TEACHING

I have recently been awarded the John B. and Thelma A. Gentry Award for Teaching Excellence in the Humanities by the College of Architecture, Arts and Humanities at Clemson University. The award is one of Clemson University’s most prestigious teaching awards and recognizes “an outstanding humanities faculty member and provides an annual competitive fund to support projects, materials and activities that will improve and enrich teaching in the humanities.”

http://blogs.clemson.edu/caah/2016/05/11/2016-caah-awards-for-faculty-and-staff/

As a comparatist and Renaissance scholar, I am acutely aware that the past can seem at once impenetrable and strangely familiar. My classes put Shakespeare’s plays in conversation with other Renaissance and modern texts as a means to examine the cultural and political imbrications of early modern subjectivities and power relations. Over the past seven years, I have designed and taught several English and world literature courses. At Yale, I taught a course entitled “Cultures of Excess” which explored various discourses and practices of excess across several historical periods and disciplines (anthropology, history, sociology), from primitive sacrificial rituals to baroque art and contemporary reality shows. The course was mentioned in a New York Times piece on art gallery teaching at Yale.

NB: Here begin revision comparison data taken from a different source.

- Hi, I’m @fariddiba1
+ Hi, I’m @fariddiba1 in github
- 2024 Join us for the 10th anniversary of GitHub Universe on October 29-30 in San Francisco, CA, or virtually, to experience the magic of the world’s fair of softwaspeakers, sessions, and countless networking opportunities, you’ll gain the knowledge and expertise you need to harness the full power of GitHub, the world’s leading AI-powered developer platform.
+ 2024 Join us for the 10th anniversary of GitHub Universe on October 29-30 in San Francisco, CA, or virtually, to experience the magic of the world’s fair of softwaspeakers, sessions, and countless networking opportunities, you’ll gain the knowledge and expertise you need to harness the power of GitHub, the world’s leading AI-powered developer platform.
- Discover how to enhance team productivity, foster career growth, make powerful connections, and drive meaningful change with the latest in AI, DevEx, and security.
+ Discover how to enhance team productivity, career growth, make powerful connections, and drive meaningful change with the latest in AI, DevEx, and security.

At Clemson, I have designed and taught four British and world literature courses:

“Banned Books” focuses on fictional, philosophical, and cinematic investigations of censorship, from Plato and Shakespeare to George Orwell, J. M. Coetzee, and François Truffaut.

“Renaissance Revenge Drama: Ethics, Politics, and Poetics” explores how revenge as a political, cultural, aesthetic, and psychological category is dramatized in various Renaissance plays, from Thomas Kyd’s The Spanish Tragedy to Shakespeare’s Hamlet and John Ford’s ‘Tis Pity She’s a Whore.

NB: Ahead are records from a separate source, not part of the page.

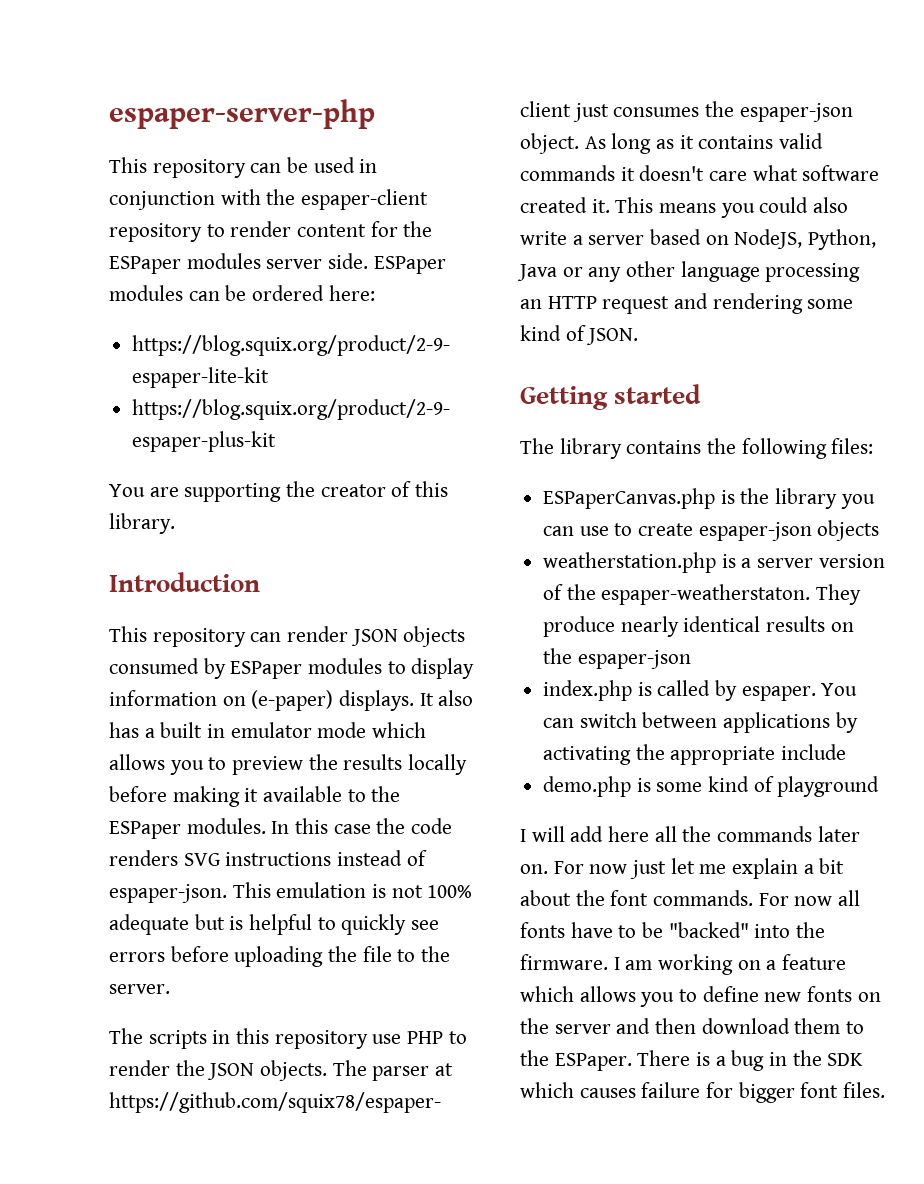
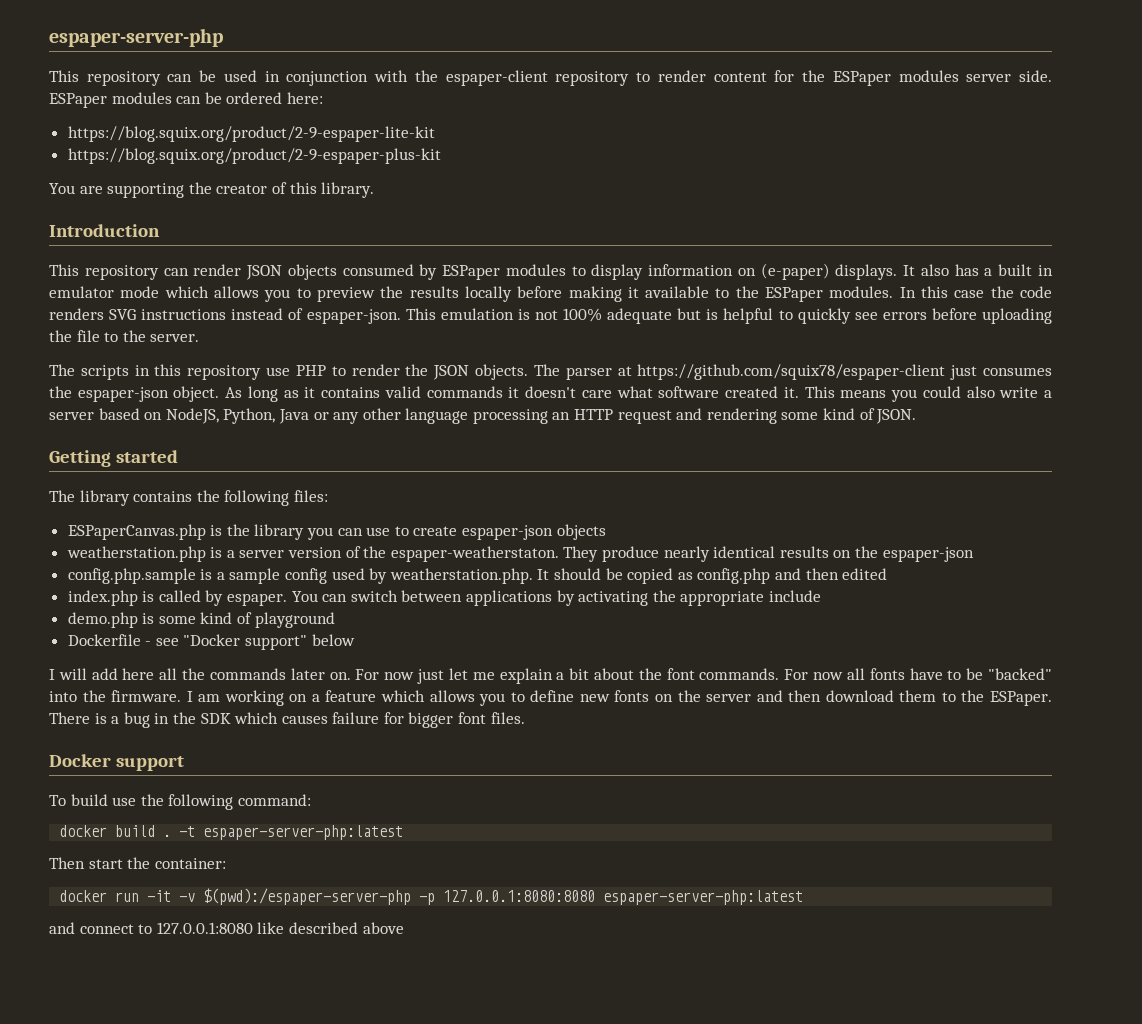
+ config.php.sample is a sample config used by weatherstation.php. It should be copied as config.php and then edited
+ Dockerfile - see "Docker support" below
+ Docker support
+ To build use the following command:
+ docker build . -t espaper-server-php:latest
+ Then start the container:
+ docker run -it -v $(pwd):/espaper-server-php -p 127.0.0.1:8080:8080 espaper-server-php:latest
+ and connect to 127.0.0.1:8080 like described above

“Cross-Cultural Encounters in World Literature” explores European and non-European narratives of contact from the ancient world to the present. It examines rhetorical and visual constructions of otherness (always imagined as savage, primitive, bestial, innocent, etc.) in relation to the constant re-imagining of geographical space and historical time across various cultural and historical periods.

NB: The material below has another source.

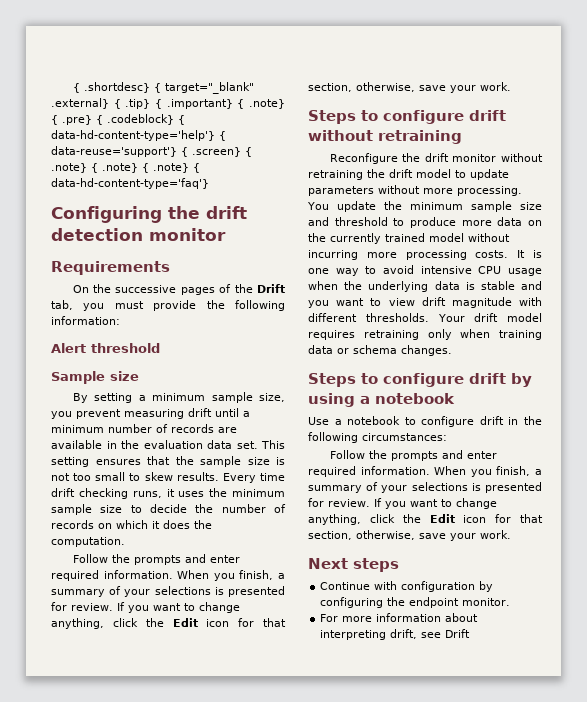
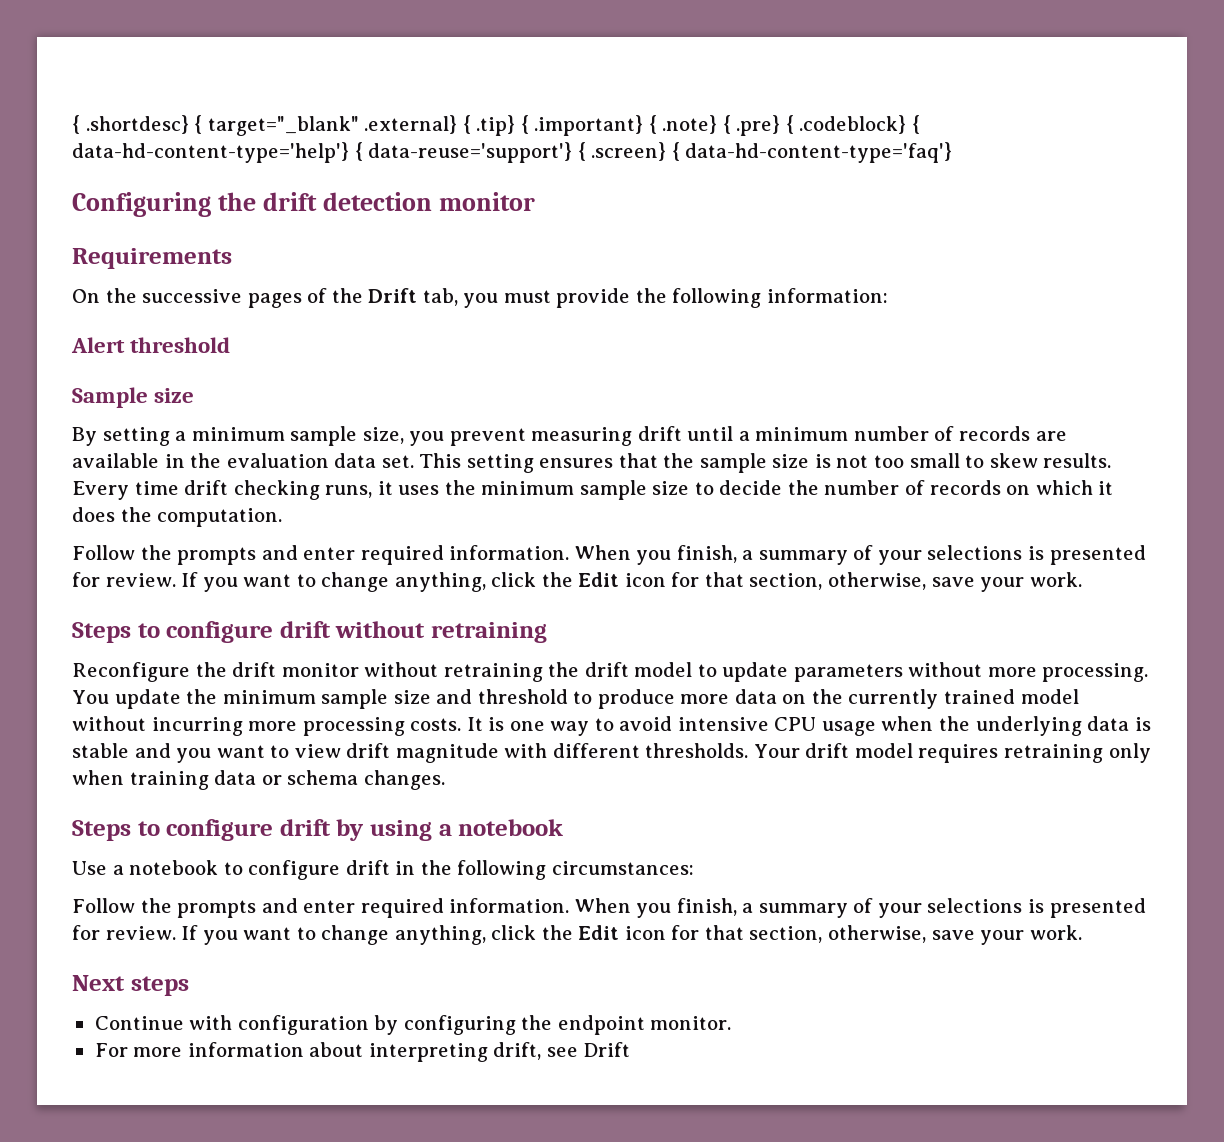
- { .shortdesc} { target="_blank" .external} { .tip} { .important} { .note} { .pre} { .codeblock} { data-hd-content-type='help'} { data-reuse='support'} { .screen} { .note} { .note} { .note} { data-hd-content-type='faq'}
+ { .shortdesc} { target="_blank" .external} { .tip} { .important} { .note} { .pre} { .codeblock} { data-hd-content-type='help'} { data-reuse='support'} { .screen} { data-hd-content-type='faq'}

“Literature and Alterity” examines textual and visual constructions of otherness in the history of world literature. The period under scrutiny ranges from ancient literary representations of the Middle East to twentieth-century European portrayals of colonial Africa. The course pays close attention to the ways in which literature and film construct alterity and portray intercultural contact in their specific cultural, political and historical contexts. It also explores critical responses to the literary and cinematic works discussed and seeks to uncover the social, political and cultural forces that shape the production and circulation of artistic works and the ways in which literature and film respond to and/or shape historical conditions.